## [The problem]
Indicate, with the number alone, how many lines in the listing below hold the string "right".
((
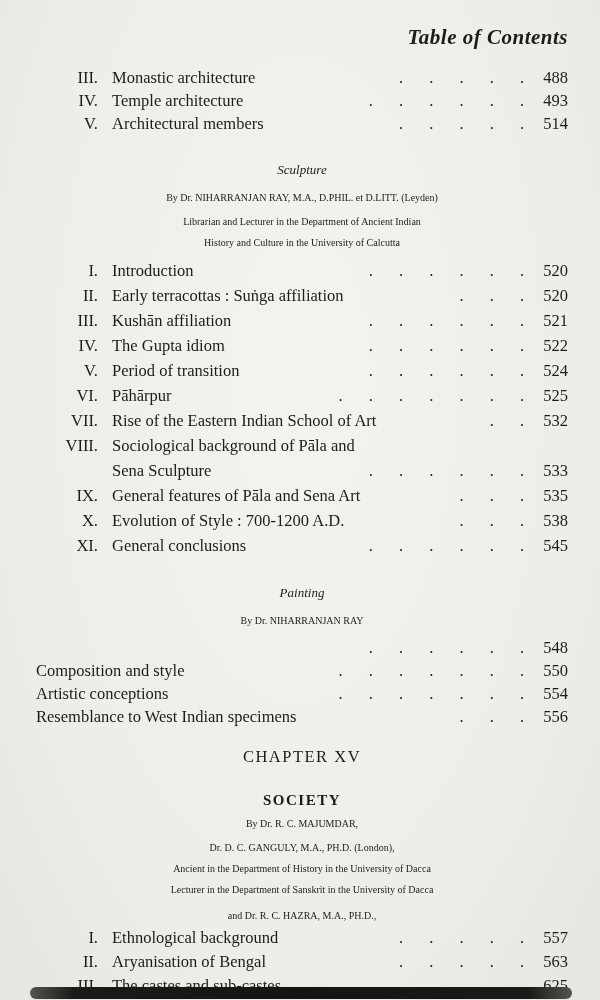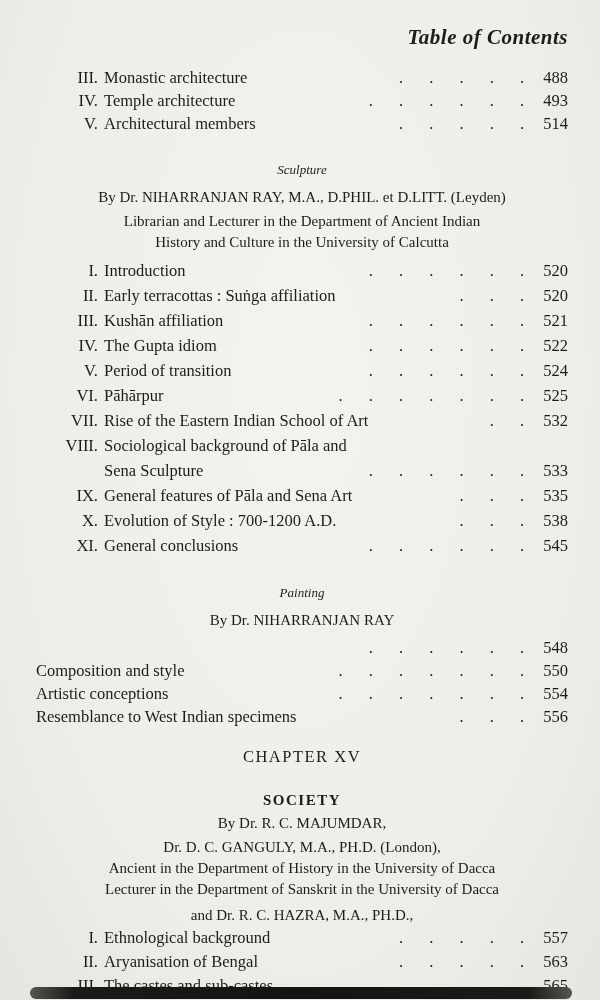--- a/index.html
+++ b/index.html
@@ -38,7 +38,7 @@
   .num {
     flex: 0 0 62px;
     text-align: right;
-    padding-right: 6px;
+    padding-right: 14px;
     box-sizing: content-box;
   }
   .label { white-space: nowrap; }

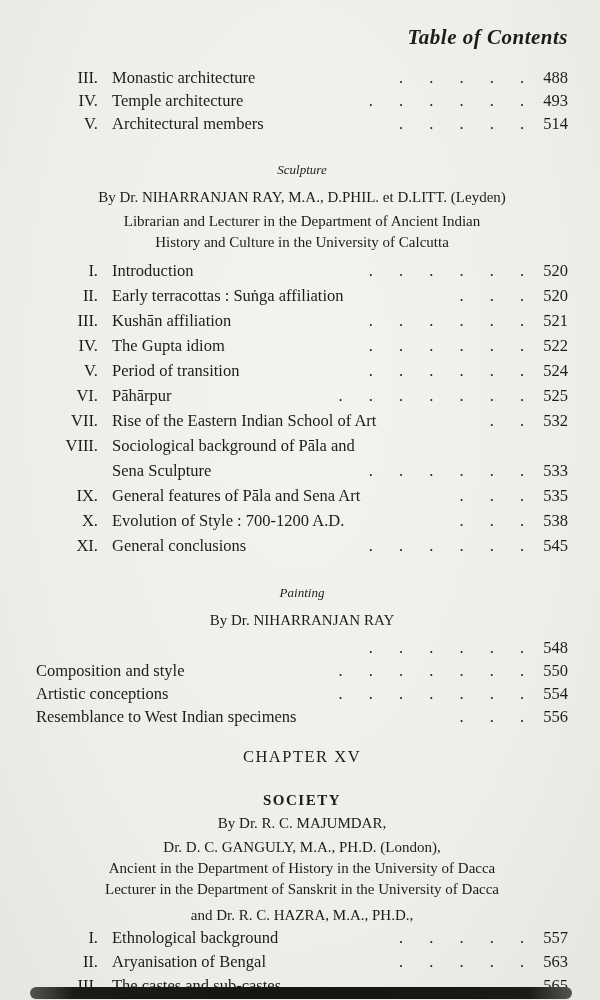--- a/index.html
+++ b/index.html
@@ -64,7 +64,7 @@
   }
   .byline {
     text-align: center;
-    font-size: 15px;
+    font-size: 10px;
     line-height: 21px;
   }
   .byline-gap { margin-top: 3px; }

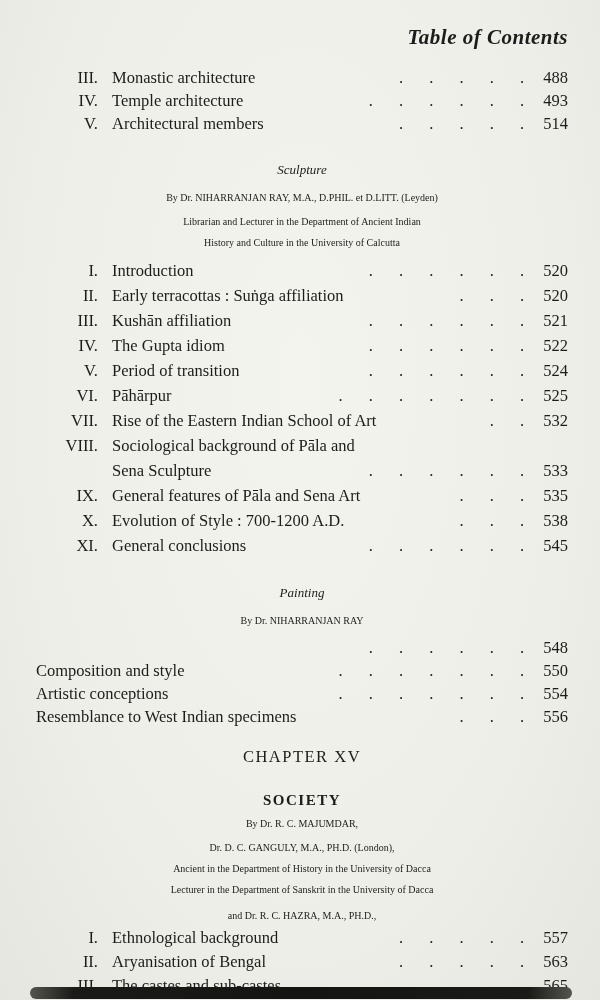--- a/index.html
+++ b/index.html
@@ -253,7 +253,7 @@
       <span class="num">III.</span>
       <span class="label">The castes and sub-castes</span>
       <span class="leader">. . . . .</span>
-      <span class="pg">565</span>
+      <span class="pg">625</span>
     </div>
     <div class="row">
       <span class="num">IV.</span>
))
## [Task solution]
3